Abang Awang mengikut jejak ayahnya menjadi penarik becak barang di pasar, kakak, dan adik Awang semua telah berhenti sekolah, di karenakan tak ada lagi biaya sekolah, dan kini nampaknya Awang pun akan mengubur semua mimpinya untuk memakai seragam sekolah, belajar
Ayah Awang hanyalah seorang pembawa becak barang di pasar, dan harus menghidupi delapan anak, setiap hari sesudah subuh ayah Awang sudah harus berangkat mencari rezeki, sore hari menjadi penyapu sampah di pasar dan baru pulang setelah mentari menghilang berganti bintang.
"Nak kemana wang?"
Tanya sudin, sambil menahan senyum, melihat awang berjalan dengan sendal yang lain sebelah, geli juga hatinya melihat temannya macam katon-katon, tapi sebisanya dia menahan, karna Awang terlihat sedang murung.
"Nak kepasar lah din, aku nak cari kerje, bapak aku dah tak sanggup nak sekolah kan aku lagi lah din,"
jawab Awang sambil memandang kebawah, tanah yang di pijaknya terasa lembek, selembek hatinya kini, ia tak ingin Udin melihat kesedihan di wajahnya, meski mustahil menyembunyikan.
Udin hanya bisa terdiam, bolak balik matanya memandang Awang, wajahnya pun langsung menunduk.

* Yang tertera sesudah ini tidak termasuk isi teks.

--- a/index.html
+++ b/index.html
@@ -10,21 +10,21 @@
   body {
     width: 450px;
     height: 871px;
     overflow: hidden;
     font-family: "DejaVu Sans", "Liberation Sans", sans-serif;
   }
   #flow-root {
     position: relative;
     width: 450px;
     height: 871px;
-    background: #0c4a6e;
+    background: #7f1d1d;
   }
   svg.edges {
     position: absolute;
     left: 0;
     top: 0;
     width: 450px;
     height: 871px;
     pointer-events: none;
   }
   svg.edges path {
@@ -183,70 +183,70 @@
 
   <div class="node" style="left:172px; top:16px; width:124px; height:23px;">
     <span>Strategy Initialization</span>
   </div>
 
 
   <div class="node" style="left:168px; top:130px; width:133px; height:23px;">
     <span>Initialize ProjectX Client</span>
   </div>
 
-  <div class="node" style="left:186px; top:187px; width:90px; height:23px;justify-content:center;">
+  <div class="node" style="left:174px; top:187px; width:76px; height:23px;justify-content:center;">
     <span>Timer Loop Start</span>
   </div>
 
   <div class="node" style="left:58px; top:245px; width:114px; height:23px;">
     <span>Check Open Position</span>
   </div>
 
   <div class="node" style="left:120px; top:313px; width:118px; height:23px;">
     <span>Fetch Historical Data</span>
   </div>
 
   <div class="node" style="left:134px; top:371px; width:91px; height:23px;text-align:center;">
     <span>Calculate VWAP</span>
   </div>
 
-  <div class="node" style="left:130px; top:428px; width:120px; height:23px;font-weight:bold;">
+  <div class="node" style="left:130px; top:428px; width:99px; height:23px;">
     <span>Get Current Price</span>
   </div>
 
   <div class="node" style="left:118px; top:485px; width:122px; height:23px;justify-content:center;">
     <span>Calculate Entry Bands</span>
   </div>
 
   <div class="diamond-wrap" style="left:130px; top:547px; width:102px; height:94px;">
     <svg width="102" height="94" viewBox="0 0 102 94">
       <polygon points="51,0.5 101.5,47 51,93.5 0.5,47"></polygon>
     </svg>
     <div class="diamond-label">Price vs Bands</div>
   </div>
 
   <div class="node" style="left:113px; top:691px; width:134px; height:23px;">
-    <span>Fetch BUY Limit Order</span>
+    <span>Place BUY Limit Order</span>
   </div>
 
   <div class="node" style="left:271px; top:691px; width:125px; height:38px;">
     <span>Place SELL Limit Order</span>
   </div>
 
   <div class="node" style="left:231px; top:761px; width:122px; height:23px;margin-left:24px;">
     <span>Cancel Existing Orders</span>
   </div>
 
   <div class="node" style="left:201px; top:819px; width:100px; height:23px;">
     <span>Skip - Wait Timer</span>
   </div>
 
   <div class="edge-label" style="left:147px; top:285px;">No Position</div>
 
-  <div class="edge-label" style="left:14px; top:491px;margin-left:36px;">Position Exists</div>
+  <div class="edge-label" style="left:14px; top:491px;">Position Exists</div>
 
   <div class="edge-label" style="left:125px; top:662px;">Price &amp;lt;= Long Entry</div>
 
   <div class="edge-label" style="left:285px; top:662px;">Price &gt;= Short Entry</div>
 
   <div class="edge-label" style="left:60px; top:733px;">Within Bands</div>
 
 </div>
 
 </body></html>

"Nak kerje?, biar betul, kerje ape yang bise engkau buat wang, engkau tu bebudak kecik, baru 8 tahun umo engkau, dah lah kecik, pendek pulak, kerje ape yang nak dicari,”

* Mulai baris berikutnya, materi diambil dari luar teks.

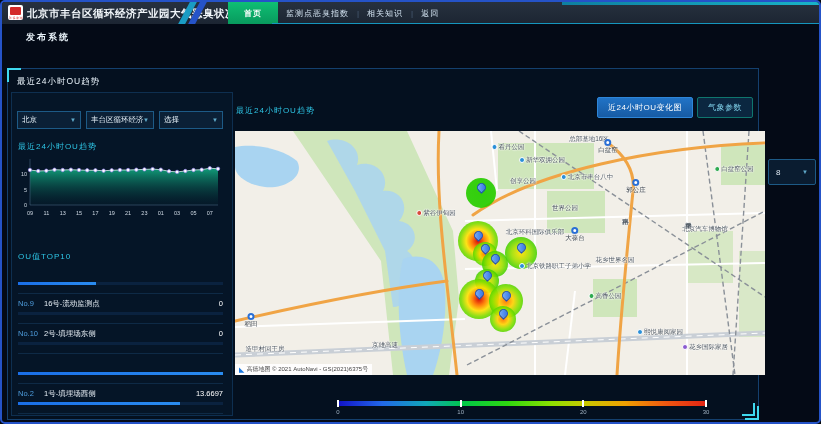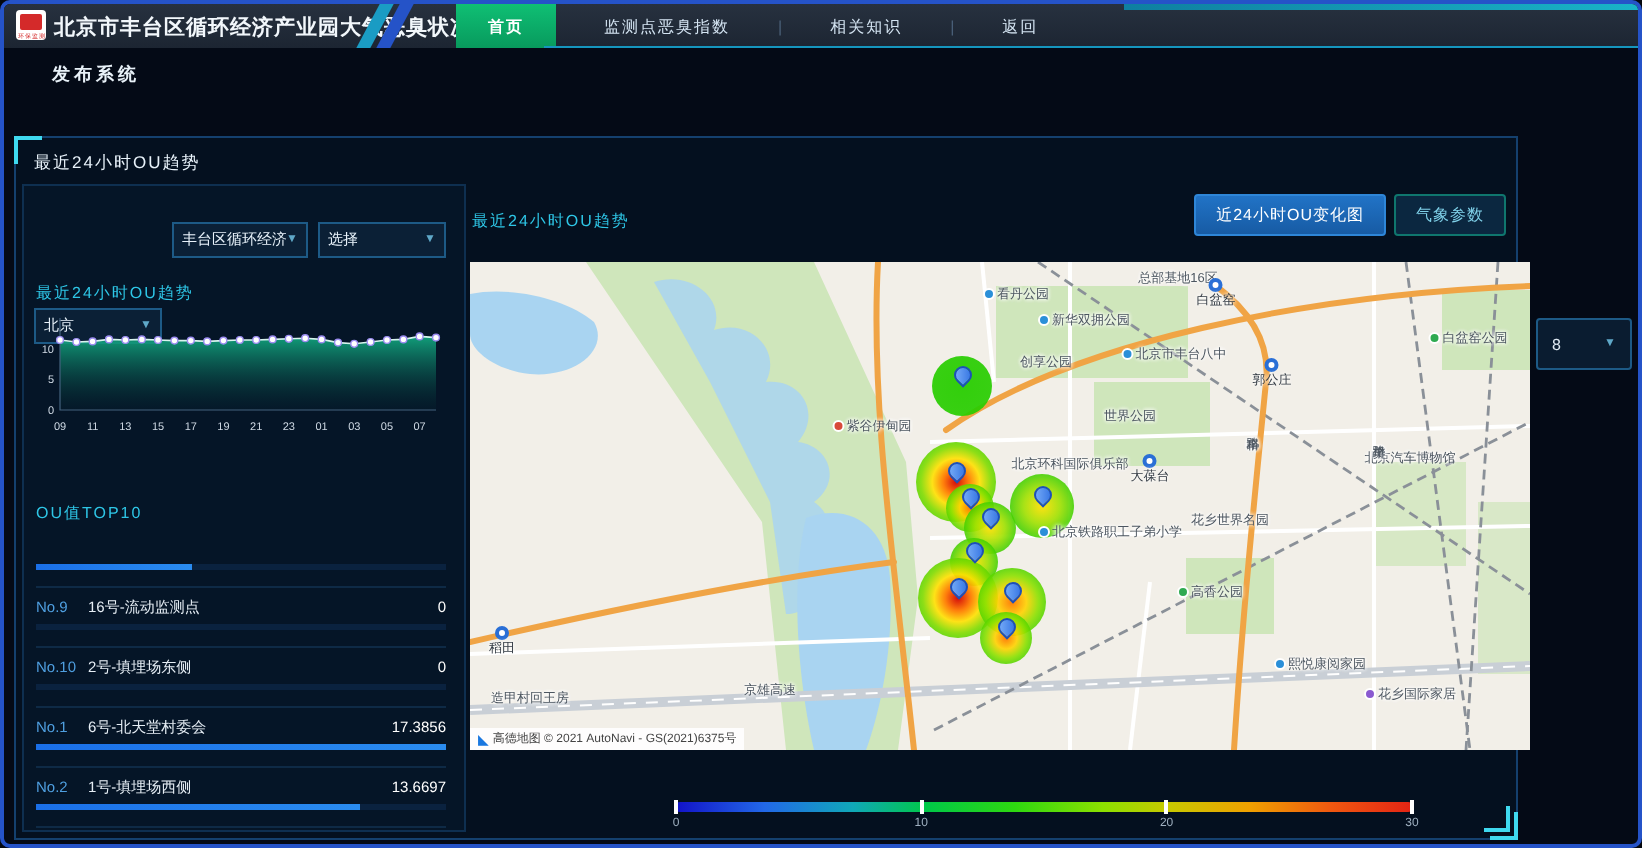--- a/index.html
+++ b/index.html
@@ -10,21 +10,21 @@
   .topbar { position:absolute; left:0; top:0; width:100%; height:22px; background:linear-gradient(180deg,#27313f,#1c2532); }
   .top-accent { position:absolute; left:560px; top:0; width:261px; height:3px; background:linear-gradient(90deg,#0e7fa0,#19b4c8); }
   .logo { position:absolute; left:6px; top:3px; width:15px; height:15px; background:#fff; border-radius:2px; }
   .logo-inner { position:absolute; left:2px; top:2px; width:11px; height:8px; background:#d42a2a; border-radius:1px; }
   .logo-txt { position:absolute; left:1px; bottom:0; font-size:3px; color:#d42a2a; letter-spacing:.5px; }
   .app-title { position:absolute; left:25px; top:5px; font-size:10.5px; font-weight:bold; color:#f2f7fb; letter-spacing:.5px; }
   .slash { position:absolute; top:0; height:22px; width:7px; transform:skewX(-28deg); }
   .slash.s1 { left:182px; background:#1a9cc4; }
   .slash.s2 { left:192px; background:#2553c8; }
   .nav { position:absolute; left:226px; top:0; height:22px; display:flex; align-items:center; }
-  .nav-item { font-size:8px; color:#d4e4f2; padding:0 24px; height:22px; display:flex; align-items:center; cursor:pointer; letter-spacing:1px; }
+  .nav-item { font-size:8px; color:#d4e4f2; padding:0 8px; height:22px; display:flex; align-items:center; cursor:pointer; letter-spacing:1px; }
   .nav-item.active { background:linear-gradient(180deg,#0fbf74,#089a5d); color:#fff; font-weight:bold; padding:4px 16px; }
   .nav-sep { color:#4a6078; font-size:8px; }
   .nav-underline { position:absolute; left:270px; top:21px; width:551px; height:1px; background:#1596be; }
 
   
   .publish-label { position:absolute; left:24px; top:29px; font-size:9px; font-weight:bold; color:#e8f1f8; letter-spacing:2px; }
   .tabs { position:absolute; left:7px; top:42px; display:flex; gap:7px; }
   .tab { width:72px; height:17px; display:flex; align-items:center; justify-content:center; font-size:8px; letter-spacing:2px; color:#d9e8f4; background:#0a2740; border:1px solid #123a5c; cursor:pointer; }
   .tab.active { background:linear-gradient(180deg,#1e8fbe,#156f9c); color:#fff; border-color:#2a9cc8; }
 
@@ -32,21 +32,21 @@
   .main-panel { position:absolute; left:5px; top:66px; width:752px; height:352px; border:1px solid #14406e; background:#04101f; }
   .main-panel::before { content:""; position:absolute; left:-1px; top:-1px; width:12px; height:12px; border-left:2px solid #3fd9ef; border-top:2px solid #3fd9ef; }
   .main-panel::after { content:""; position:absolute; right:-1px; bottom:-1px; width:12px; height:12px; border-right:2px solid #3fd9ef; border-bottom:2px solid #3fd9ef; }
   .panel-title { position:absolute; left:9px; top:7px; font-size:8.5px; color:#e8f2fa; letter-spacing:1px; }
 
   
   .left-col { position:absolute; left:3px; top:23px; width:222px; height:324px; border:1px solid #0e2f50; background:#051527; }
   .selects { position:absolute; left:5px; top:18px; display:flex; gap:5px; }
   .select { position:relative; height:18px; background:#0b2036; border:1px solid #1d5a86; color:#e8f2fa; font-size:7.5px; display:flex; align-items:center; padding:0 4px; cursor:pointer; }
   .select .chev { margin-left:auto; color:#5fa8c8; font-size:6px; }
-  .sel-1 { width:64px;margin-top:43px; } .sel-2 { width:68px; } .sel-3 { width:64px; }
+  .sel-1 { width:64px; } .sel-2 { width:68px; } .sel-3 { width:64px; }
   .chart-title { position:absolute; left:6px; top:48px; font-size:8px; color:#2ec6e6; letter-spacing:1px; }
   .chart-wrap { position:absolute; left:2px; top:58px; width:214px; height:70px; }
   .top-title { position:absolute; left:6px; top:158px; font-size:8px; color:#2ec6e6; letter-spacing:1px; }
   .top-list { position:absolute; left:6px; top:171px; width:205px; }
   .top-row { position:relative; height:30px; border-bottom:1px solid #0e2a46; }
   .top-line { display:flex; align-items:baseline; padding-top:5px; }
   .top-rank { font-size:7.5px; color:#4f9fe0; width:26px; flex:none; }
   .top-name { font-size:7.5px; color:#e6eef5; }
   .top-value { margin-left:auto; font-size:7.5px; color:#fff; }
   .top-track { position:absolute; left:0; bottom:8px; width:100%; height:3px; background:rgba(20,60,110,.35); }
@@ -202,25 +202,20 @@
             <div class="top-line">
               <span class="top-rank">No.10</span>
               <span class="top-name">2号-填埋场东侧</span>
               <span class="top-value">0</span>
             </div>
             <div class="top-track">
               <div class="top-fill" style="width: 0%;"></div>
             </div>
           </div>
           <div class="top-row">
-            <div class="top-line">
-              <span class="top-rank">No.1</span>
-              <span class="top-name">6号-北天堂村委会</span>
-              <span class="top-value">17.3856</span>
-            </div>
             <div class="top-track">
               <div class="top-fill" style="width: 100%;"></div>
             </div>
           </div>
           <div class="top-row">
             <div class="top-line">
               <span class="top-rank">No.2</span>
               <span class="top-name">1号-填埋场西侧</span>
               <span class="top-value">13.6697</span>
             </div>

Kata sudin sambil menyungging senyum getir di bibirnya.
"Keje ape je lah wang, yang penting aku bisa untuk bayar duet sekolah ku," Kate awang sambil berlalu,”
Meninggalkan Sudin mengange sambil menggaruk kepale yang tak gatal.

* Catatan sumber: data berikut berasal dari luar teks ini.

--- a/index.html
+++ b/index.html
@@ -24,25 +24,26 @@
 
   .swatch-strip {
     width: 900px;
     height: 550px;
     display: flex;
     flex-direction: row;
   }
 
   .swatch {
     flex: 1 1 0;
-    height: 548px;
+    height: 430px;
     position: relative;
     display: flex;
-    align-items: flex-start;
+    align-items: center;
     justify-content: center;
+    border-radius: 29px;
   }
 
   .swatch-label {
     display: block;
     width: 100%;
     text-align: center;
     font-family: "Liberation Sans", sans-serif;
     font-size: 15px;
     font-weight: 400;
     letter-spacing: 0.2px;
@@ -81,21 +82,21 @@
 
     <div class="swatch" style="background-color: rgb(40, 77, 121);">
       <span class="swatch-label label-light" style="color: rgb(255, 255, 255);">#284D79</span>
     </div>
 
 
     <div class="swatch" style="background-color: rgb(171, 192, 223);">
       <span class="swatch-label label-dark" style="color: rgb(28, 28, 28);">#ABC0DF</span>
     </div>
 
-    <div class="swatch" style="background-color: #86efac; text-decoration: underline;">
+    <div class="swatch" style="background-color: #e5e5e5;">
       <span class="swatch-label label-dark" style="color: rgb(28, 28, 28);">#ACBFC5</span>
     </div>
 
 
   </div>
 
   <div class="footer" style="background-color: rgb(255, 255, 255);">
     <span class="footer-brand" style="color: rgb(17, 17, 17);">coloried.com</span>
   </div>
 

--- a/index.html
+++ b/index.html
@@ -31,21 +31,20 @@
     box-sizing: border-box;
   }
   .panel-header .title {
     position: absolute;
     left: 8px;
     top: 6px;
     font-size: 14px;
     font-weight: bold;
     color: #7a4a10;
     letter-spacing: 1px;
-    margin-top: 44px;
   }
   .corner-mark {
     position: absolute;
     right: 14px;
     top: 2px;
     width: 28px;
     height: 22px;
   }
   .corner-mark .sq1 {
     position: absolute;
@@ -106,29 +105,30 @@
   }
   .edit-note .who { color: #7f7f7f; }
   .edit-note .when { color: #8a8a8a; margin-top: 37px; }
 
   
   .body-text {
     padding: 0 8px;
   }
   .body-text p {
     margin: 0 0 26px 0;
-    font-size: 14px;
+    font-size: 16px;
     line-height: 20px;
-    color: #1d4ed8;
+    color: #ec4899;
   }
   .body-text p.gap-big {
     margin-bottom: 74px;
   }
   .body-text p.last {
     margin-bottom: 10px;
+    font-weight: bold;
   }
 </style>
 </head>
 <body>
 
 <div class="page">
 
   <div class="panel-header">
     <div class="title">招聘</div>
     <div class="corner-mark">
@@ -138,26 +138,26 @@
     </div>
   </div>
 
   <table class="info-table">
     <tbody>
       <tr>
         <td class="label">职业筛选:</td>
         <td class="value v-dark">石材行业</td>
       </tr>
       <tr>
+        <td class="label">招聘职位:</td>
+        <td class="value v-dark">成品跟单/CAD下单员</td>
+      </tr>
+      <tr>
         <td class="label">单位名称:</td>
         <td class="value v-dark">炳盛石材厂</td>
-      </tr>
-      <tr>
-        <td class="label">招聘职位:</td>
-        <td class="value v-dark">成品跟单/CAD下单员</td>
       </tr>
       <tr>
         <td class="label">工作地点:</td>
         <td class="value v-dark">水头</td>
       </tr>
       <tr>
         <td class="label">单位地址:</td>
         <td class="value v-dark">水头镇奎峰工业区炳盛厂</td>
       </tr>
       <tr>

Hari itu, Awang bangun pagi sekali, ia berjalan kaki, tujuannya kini hanya satu, ke pasar rakyat, ia ikuti kata hatinya ia tetap harus sekolah, entah apa yang harus di lakukan, memang masih tidak jelas, harap-harap mungkin ada sesuatu yg bisa ia lakukan untuk mendapatkan uang disana.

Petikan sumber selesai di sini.